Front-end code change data
╭──
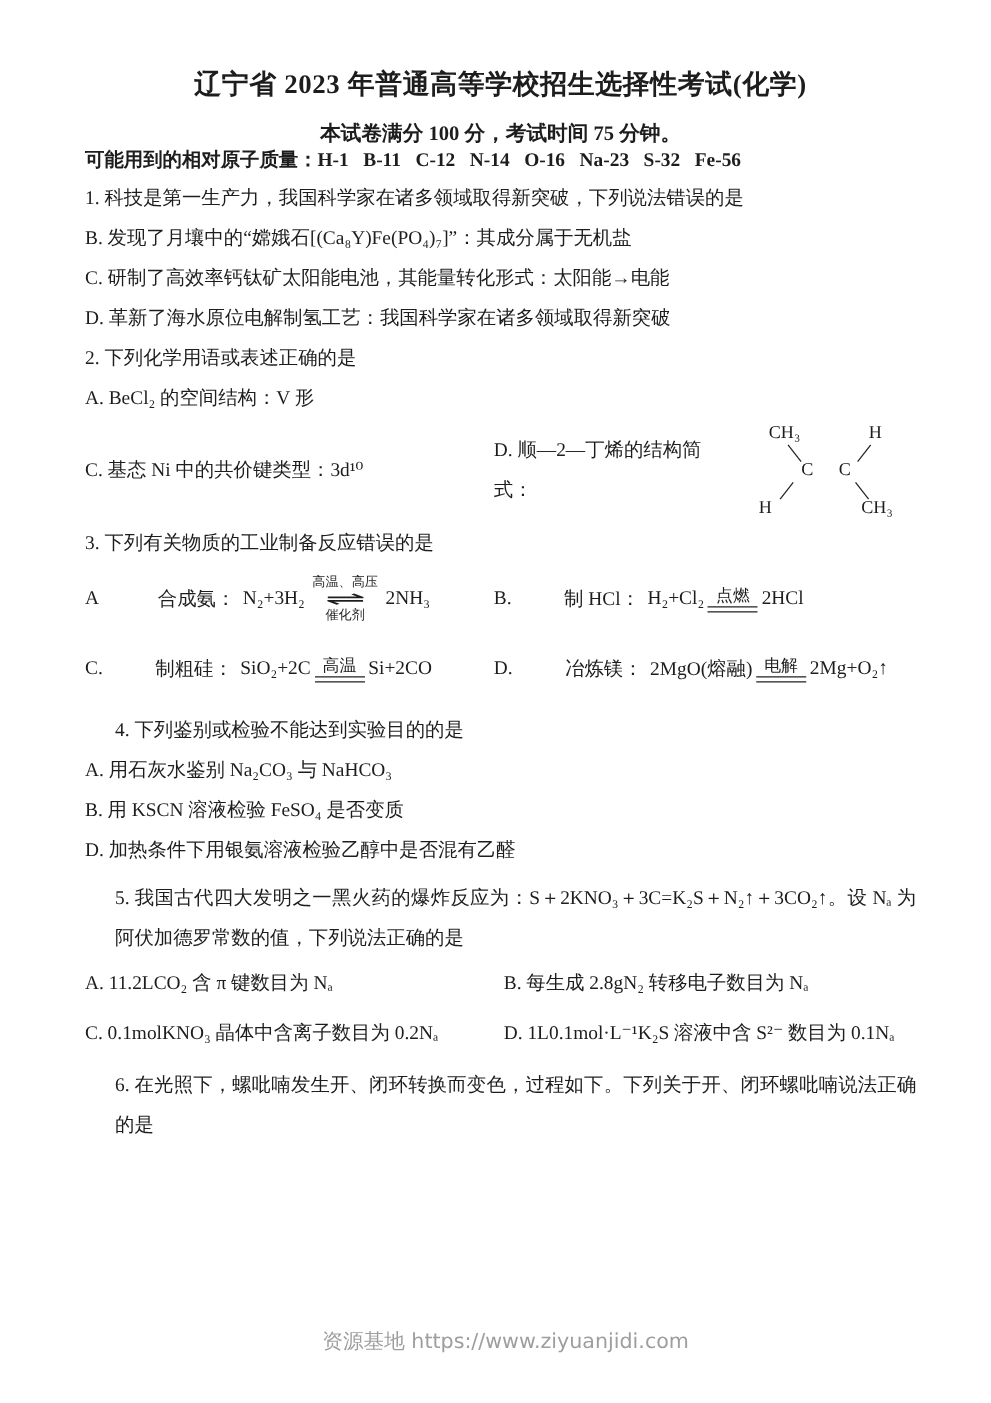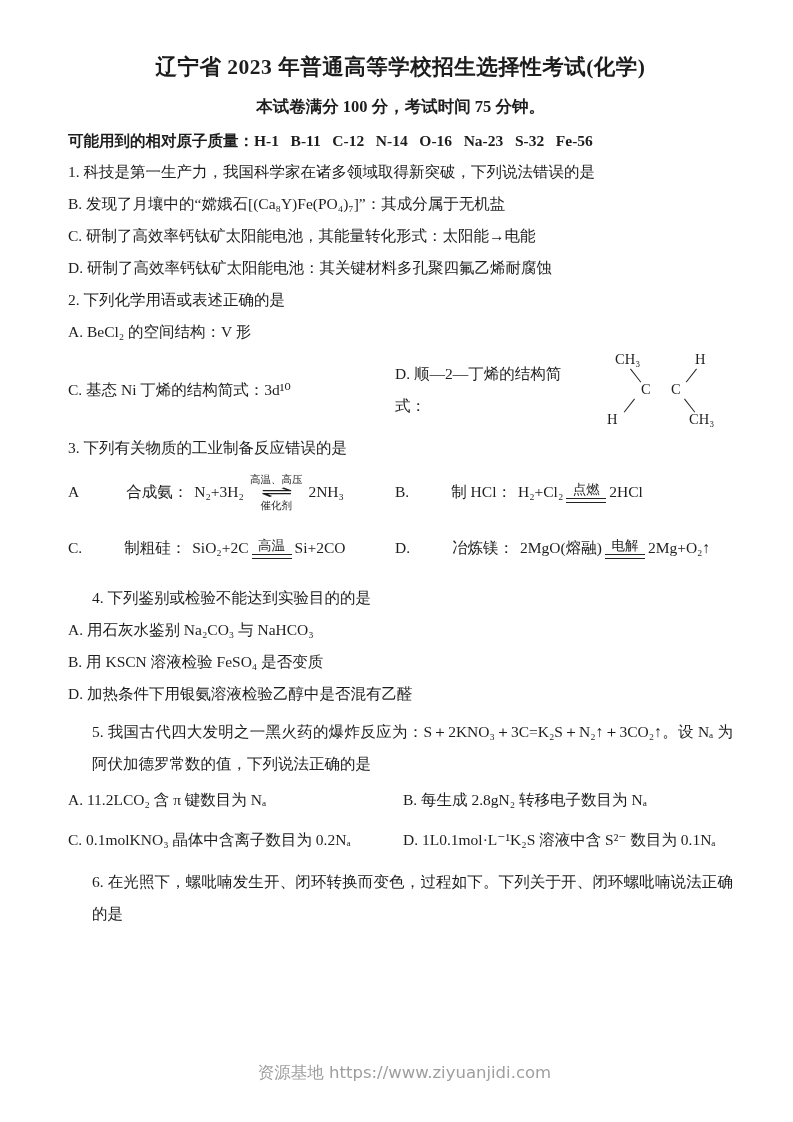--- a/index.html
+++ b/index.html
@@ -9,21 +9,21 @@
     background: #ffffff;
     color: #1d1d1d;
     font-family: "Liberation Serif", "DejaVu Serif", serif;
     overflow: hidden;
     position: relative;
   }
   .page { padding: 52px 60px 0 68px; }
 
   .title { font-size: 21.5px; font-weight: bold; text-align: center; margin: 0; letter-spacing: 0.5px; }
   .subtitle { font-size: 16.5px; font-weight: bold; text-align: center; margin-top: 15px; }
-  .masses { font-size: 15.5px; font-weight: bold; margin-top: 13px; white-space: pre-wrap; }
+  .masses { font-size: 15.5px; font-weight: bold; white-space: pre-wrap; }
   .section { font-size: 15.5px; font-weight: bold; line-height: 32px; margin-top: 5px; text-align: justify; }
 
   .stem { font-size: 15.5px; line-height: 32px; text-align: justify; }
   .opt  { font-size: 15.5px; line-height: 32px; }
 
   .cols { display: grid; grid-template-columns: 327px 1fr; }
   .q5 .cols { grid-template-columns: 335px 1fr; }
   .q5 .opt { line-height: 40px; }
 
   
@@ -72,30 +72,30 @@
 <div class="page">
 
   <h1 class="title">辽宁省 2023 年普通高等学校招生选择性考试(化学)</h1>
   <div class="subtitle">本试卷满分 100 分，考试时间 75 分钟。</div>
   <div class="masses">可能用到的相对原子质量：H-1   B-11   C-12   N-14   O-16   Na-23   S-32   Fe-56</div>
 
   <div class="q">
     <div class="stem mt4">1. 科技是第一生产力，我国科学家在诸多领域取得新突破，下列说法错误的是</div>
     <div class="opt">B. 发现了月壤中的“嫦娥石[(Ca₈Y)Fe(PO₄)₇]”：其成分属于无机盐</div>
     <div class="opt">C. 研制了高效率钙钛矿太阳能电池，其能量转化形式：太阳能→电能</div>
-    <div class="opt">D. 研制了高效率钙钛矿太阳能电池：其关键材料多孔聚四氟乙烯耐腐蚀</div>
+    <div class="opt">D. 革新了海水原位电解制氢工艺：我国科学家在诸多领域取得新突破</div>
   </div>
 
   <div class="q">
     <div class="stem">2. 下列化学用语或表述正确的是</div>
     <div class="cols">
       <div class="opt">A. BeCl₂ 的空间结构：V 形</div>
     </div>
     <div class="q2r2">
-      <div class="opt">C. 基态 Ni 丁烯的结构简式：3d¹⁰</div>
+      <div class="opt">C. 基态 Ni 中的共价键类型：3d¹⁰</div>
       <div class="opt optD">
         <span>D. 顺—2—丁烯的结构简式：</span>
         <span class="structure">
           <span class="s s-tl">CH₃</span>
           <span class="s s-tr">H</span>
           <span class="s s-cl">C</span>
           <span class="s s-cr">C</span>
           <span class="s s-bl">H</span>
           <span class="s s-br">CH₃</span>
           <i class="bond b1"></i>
╰──
**TASK GOAL:** For the word "text", return every line of the records that holds it.

**SOLVED PROBLEM:**
   .title { font-size: 21.5px; font-weight: bold; text-align: center; margin: 0; letter-spacing: 0.5px; }
   .subtitle { font-size: 16.5px; font-weight: bold; text-align: center; margin-top: 15px; }
   .section { font-size: 15.5px; font-weight: bold; line-height: 32px; margin-top: 5px; text-align: justify; }
   .stem { font-size: 15.5px; line-height: 32px; text-align: justify; }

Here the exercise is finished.